In his letter,2 van Dijk appropriately addressed the timing of asystole with respect to the onset of loss of consciousness, which is relevant. He correctly observed that we did not use the concept of ‘late asystole’ in the inclusion criteria of the BIOSync-CLS trial,1 as it may be impractical or difficult to ascertain in many centres. Agreeably, the inclusion of patients with late asystole may have reduced the estimated benefit of pacing, thus reinforcing study results. Indeed, late asystole may represent one of the major causes of the few syncopal recurrences still observed in the active study group, despite pacing. In his pivotal study on the temporal relationship of asystole to the onset of transient loss of consciousness during tilt-induced reflex syncope, Saal and van Dijk et al. 3 observed that late asystole, defined as that occurring three seconds before the onset of loss of consciousness, or later, occurred in one-third of subjects. In these patients, the authors argued that pacing may have little benefit as it would probably start too late to prevent syncope. It is worth noting that the rate of late asystole observed by van Dijk is consistent with the 22% syncope recurrence rate at 2 years observed in the Biosync-CLS trial. This finding suggests some causal relationship.
In another pivotal study, van Dijk et al. 4 convincingly proved that the onset of cardioinhibition is a real turning point as it is the marker of activation of the vasovagal reflex, i.e. greater hypotension (sympathetic withdrawal) and bradycardia (vagal output). On average, cardioinhibition starts 1–2 min before syncope and 7–8 min after vasodepression. At syncope, both reduced stroke volume and low heart rate contribute to a drop in cardiac output and blood pressure.

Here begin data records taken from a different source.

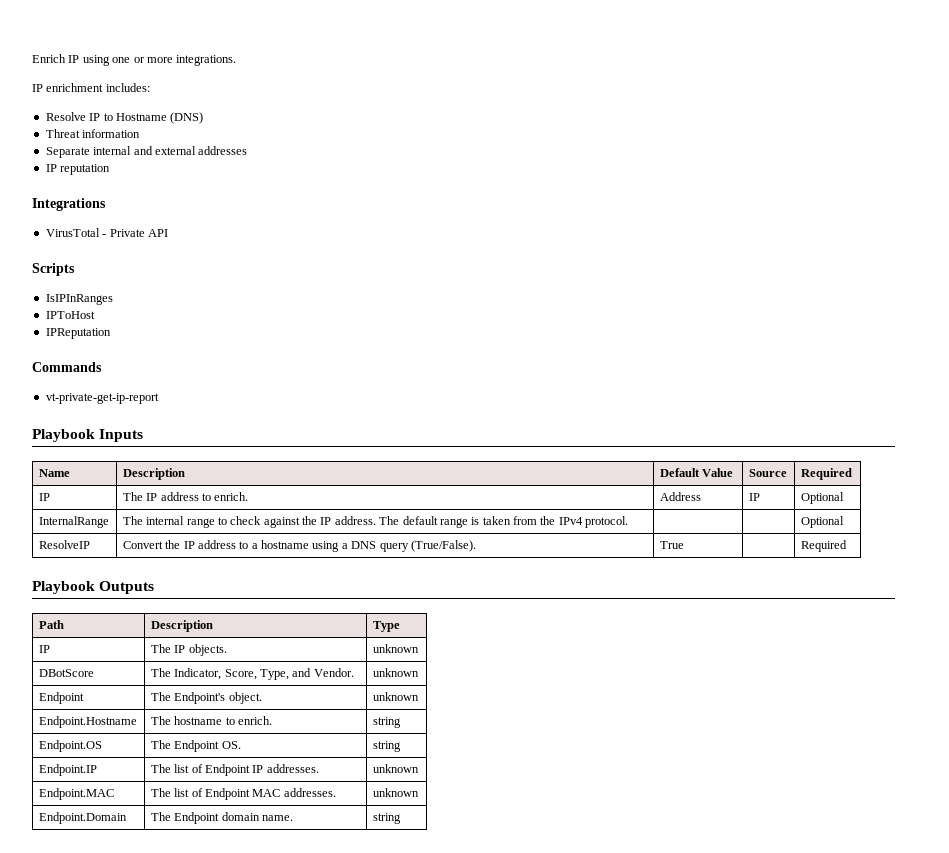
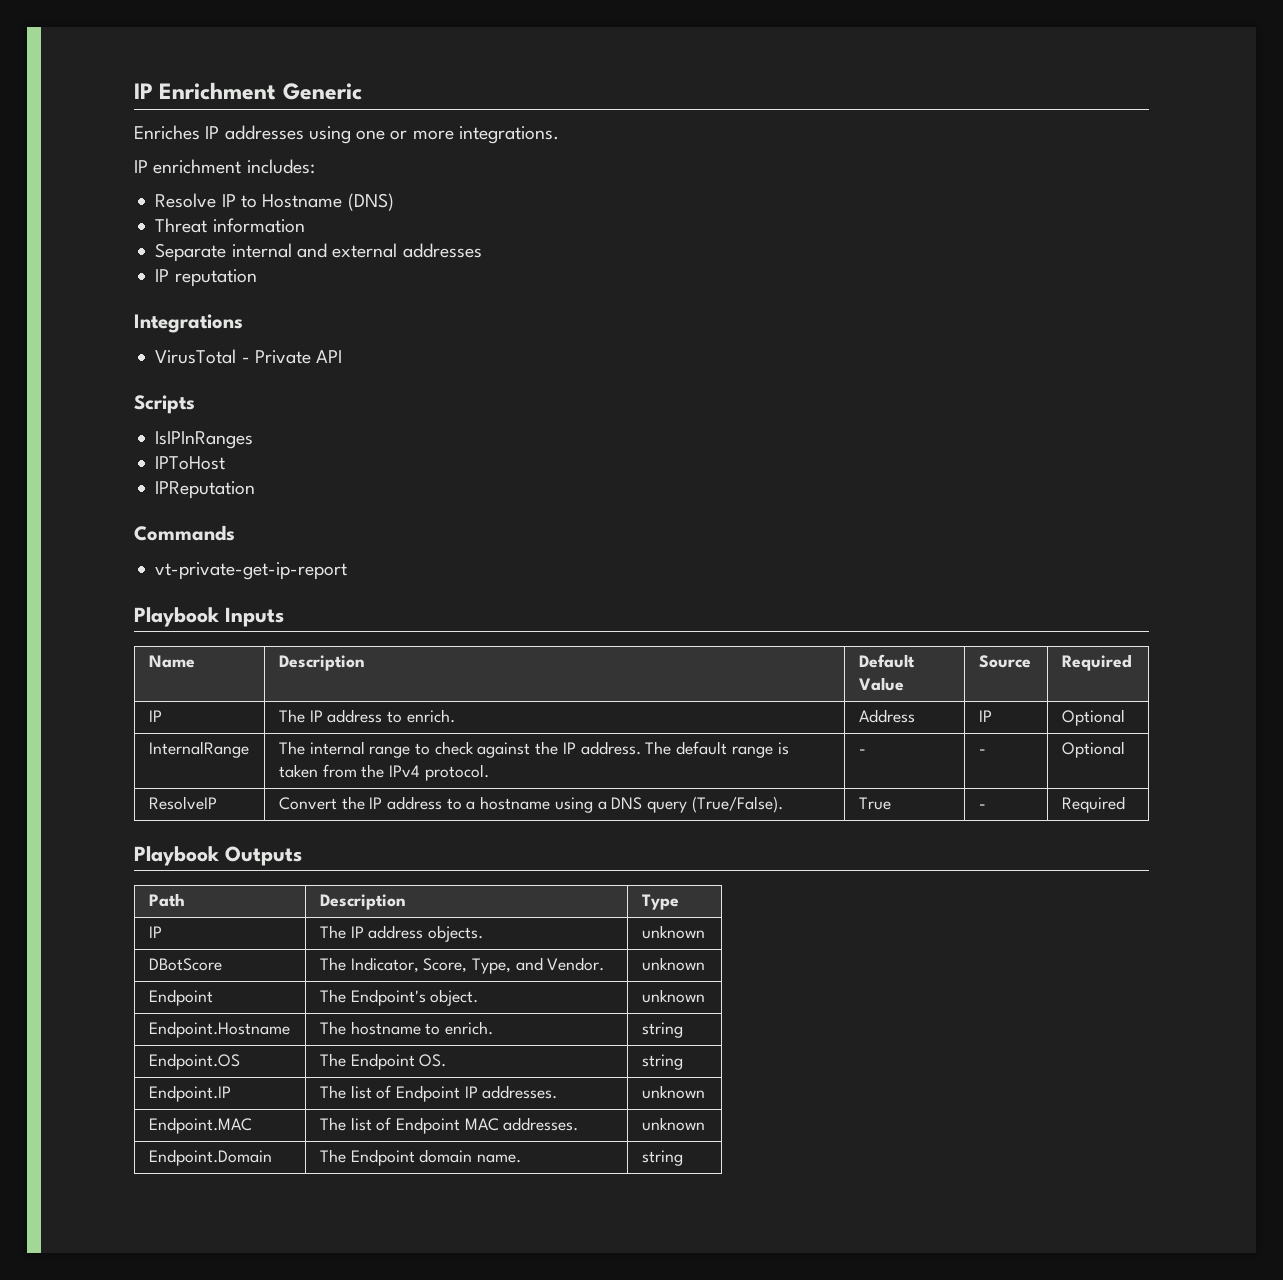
- Enrich IP using one or more integrations.
+ IP Enrichment Generic
+ Enriches IP addresses using one or more integrations.
- InternalRange | The internal range to check against the IP address. The default range is taken from the IPv4 protocol. | | | Optional
+ InternalRange | The internal range to check against the IP address. The default range is taken from the IPv4 protocol. | - | - | Optional
- ResolveIP | Convert the IP address to a hostname using a DNS query (True/False). | True | | Required
+ ResolveIP | Convert the IP address to a hostname using a DNS query (True/False). | True | - | Required
- IP | The IP objects. | unknown
+ IP | The IP address objects. | unknown

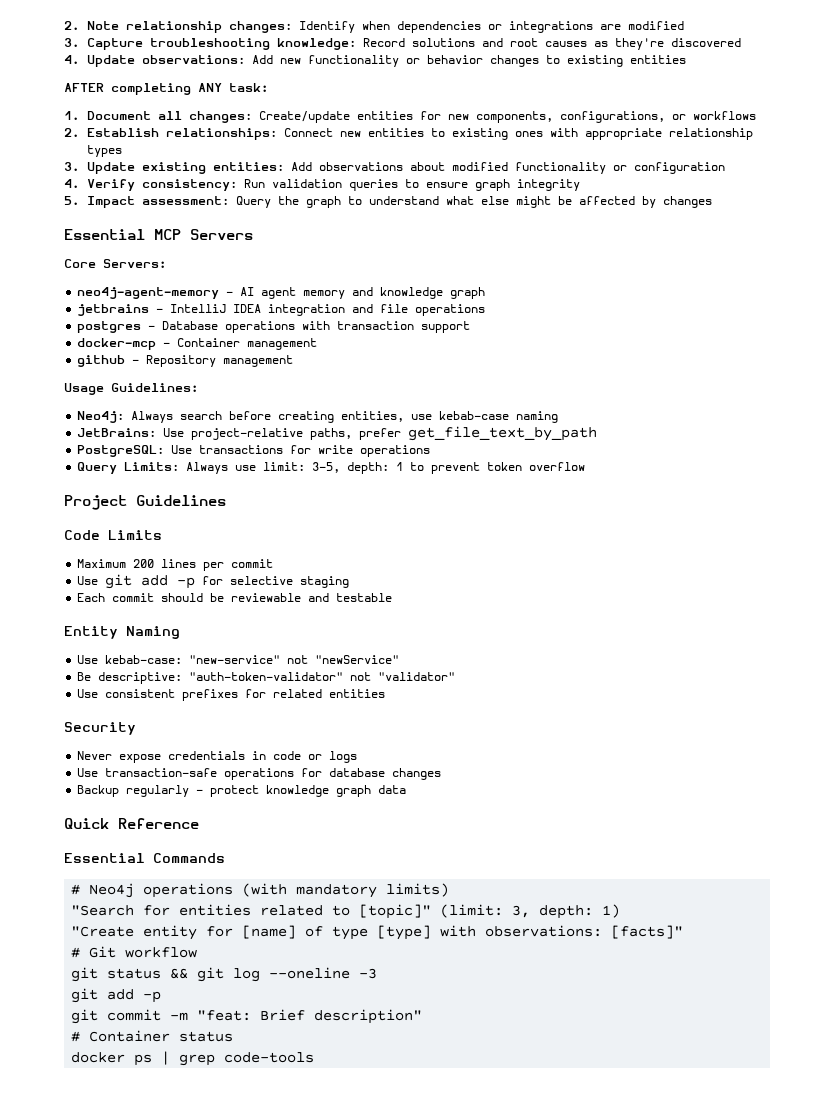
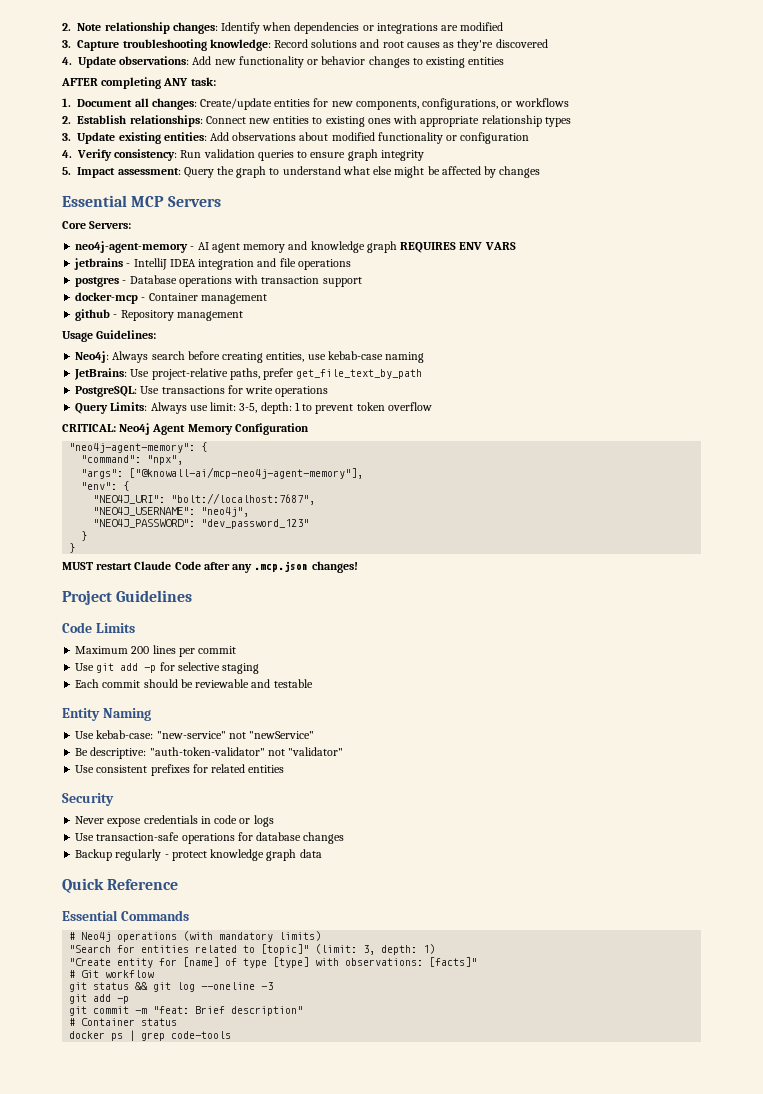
- neo4j-agent-memory - AI agent memory and knowledge graph
+ neo4j-agent-memory - AI agent memory and knowledge graph REQUIRES ENV VARS
+ CRITICAL: Neo4j Agent Memory Configuration
+ "neo4j-agent-memory": {
+ "command": "npx",
+ "args": ["@knowall-ai/mcp-neo4j-agent-memory"],
+ "env": {
+ "NEO4J_URI": "bolt://localhost:7687",
+ "NEO4J_USERNAME": "neo4j",
+ "NEO4J_PASSWORD": "dev_password_123"
+ }
+ }
+ MUST restart Claude Code after any .mcp.json changes!

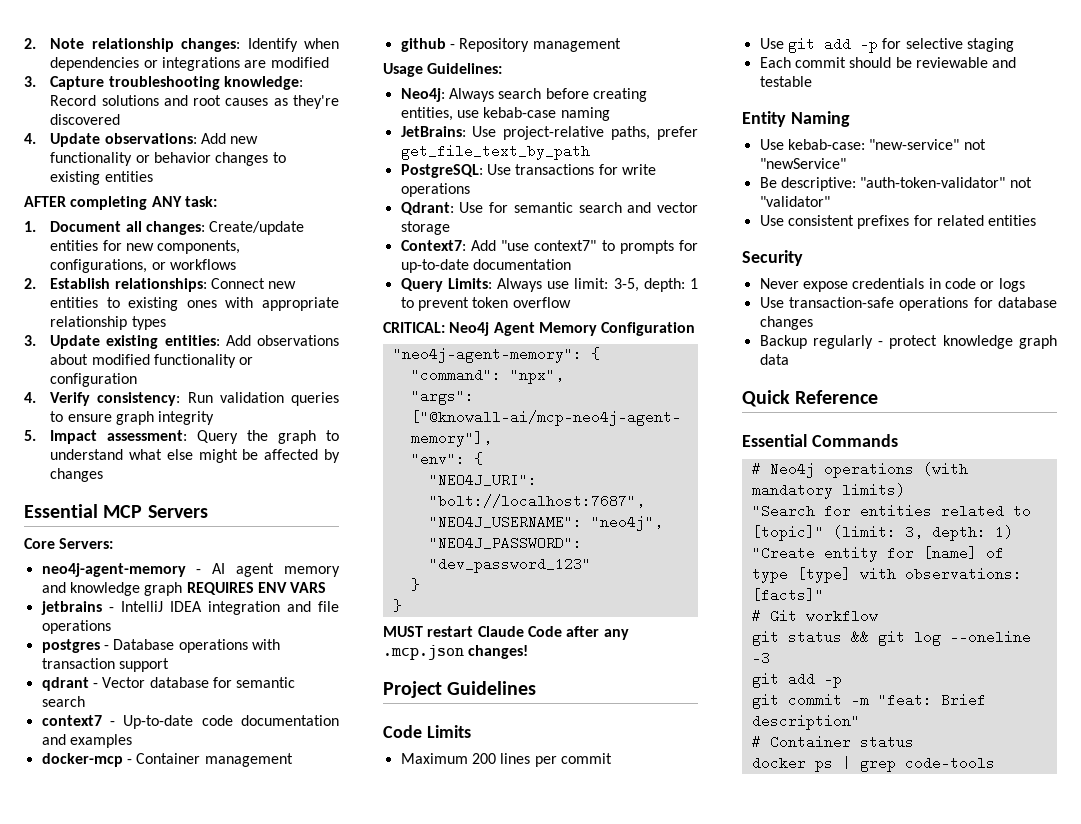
+ qdrant - Vector database for semantic search
+ context7 - Up-to-date code documentation and examples
+ Qdrant: Use for semantic search and vector storage
+ Context7: Add "use context7" to prompts for up-to-date documentation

Therefore, in order to support blood pressure during vagal reaction, pacing at an adequately high rate, as suggested by Kurbaan et al.,5 should cover all this interval. The analysis of some tilt-tests performed during the Biosync-CLS study showed that pacing with closed-loop stimulation (CLS) seems to be perfectly triggered at a sufficiently high rate (90–100 b.p.m.), around the maximum spontaneous heart rate (Figure 1). However, with the present CLS system, the basic pacing rate resumes in a short time, when the cardioinhibitory (vagal) reflex may be still present. Thus, suboptimal heart rate is often delivered at the time of maximum vagal reaction that is when adequately high heart rate could prevent syncope. It is advisable that future devices will offer a programmable pacing decay, able to maintain an adequately high rate for all the duration of the vasovagal event.

A case of pacing with closed-loop stimulation during the tilt test. The pacing starts at the very beginning of an impending syncope. Closed-loop stimulation pacing introduces atrial stimulation at a rate of 88 b.p.m. when spontaneous sinus rate falls from its maximum value of 96 b.p.m. (there is ventricular fusion throughout). The vasovagal reflex continues as shown by the progressive decrease of blood pressure. The closed-loop stimulation response may be suboptimal in this case. It is expected that the persistence of a pacing rate at 88 b.p.m. or even higher around 96 b.p.m. for the total duration of the vasovagal reflex would have been helpful in aborting or at least limiting the blood pressure fall. APVP, atrial pacing, ventricular pacing; ASVP, atrial sensing, ventricular pacing; CLS, closed-loop stimulation.
In conclusion, the brilliant theories raised by the two pivotal pathophysiological studies are confirmed by facts (Biosync results). Thanks for the inspiration.
Conflict of interest: none declared.